OKEx's margin terms say _" 4.7 If the borrower is unable to repay the interest
with the asset in the margin account, the borrower has the liability to repay
the debt with all the asset available on OKEx. However, if all the borrower's
asset is still insufficient, the lender shall share the responsibility."_[1]
Where in their trading rules do they get to dump that liability on the other
party?

OKEx, although supposedly in Hong Kong, claims to be located in Malta for
legal purposes but wants arbitration in Beijing. If they were subject to Hong
Kong courts this would probably be resolved with less trouble.
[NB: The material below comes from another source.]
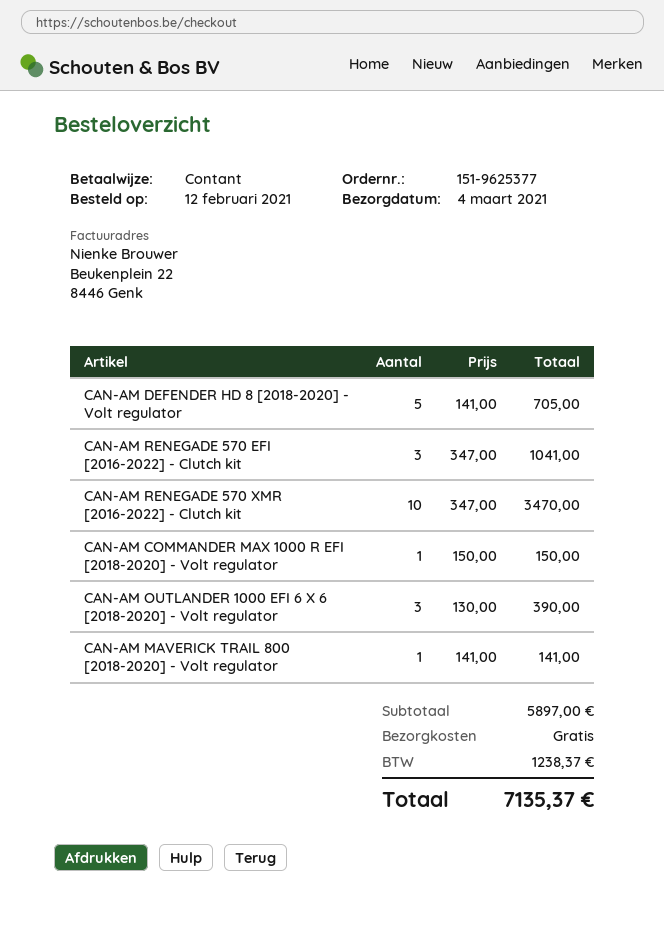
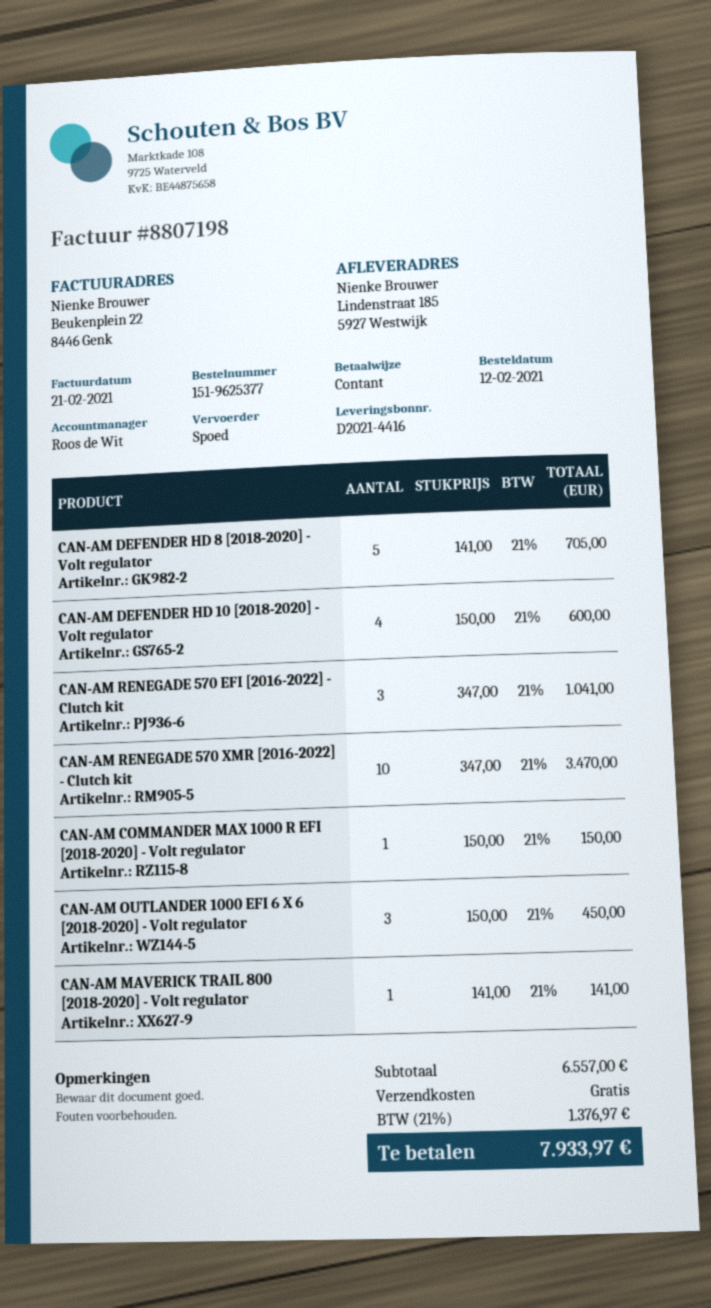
CAN-AM OUTLANDER 1000 EFI 6 X 6 [2018-2020] - Volt regulator: 3 x 130.00 = 390.00 -> 3 x 150.00 = 450.00
CAN-AM DEFENDER HD 10 [2018-2020] - Volt regulator: none -> 4 x 150.00 = 600.00
subtotal: 5897.00 -> 6557.00
tax: 1238.37 -> 1376.97
total: 7135.37 -> 7933.97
Many deals are
made in Hong Kong because the parties have access to a working civil court
system.

[1]
[https://www.bloomberg.com/news/articles/2018-08-03/a-massive...](https://www.bloomberg.com/news/articles/2018-08-03/a-massive-
losing-bet-on-bitcoin-futures-has-investors-buzzing)

------
hristov
"Because OKEx has a “socialized clawback” policy for such instances, it will
force futures traders with unrealized gains this week to give up about 18
percent of their profits."

"Clawbacks are unique to crypto markets"

"Socialized clawback"??? So they take your money to make up for someone else's
losses? Wow. Why would anybody put a cent into such an exchange? Do all
bitcoin exchanges have this policy?

I think the main benefit of bitcoin in history might be to teach an entire
generation about the importance of proper financial regulation. This is a
generation of men that have been fed from young age a bunch of bullshit about
deregulation and libertarianism. They are being taught a very expensive but
important lesson right now.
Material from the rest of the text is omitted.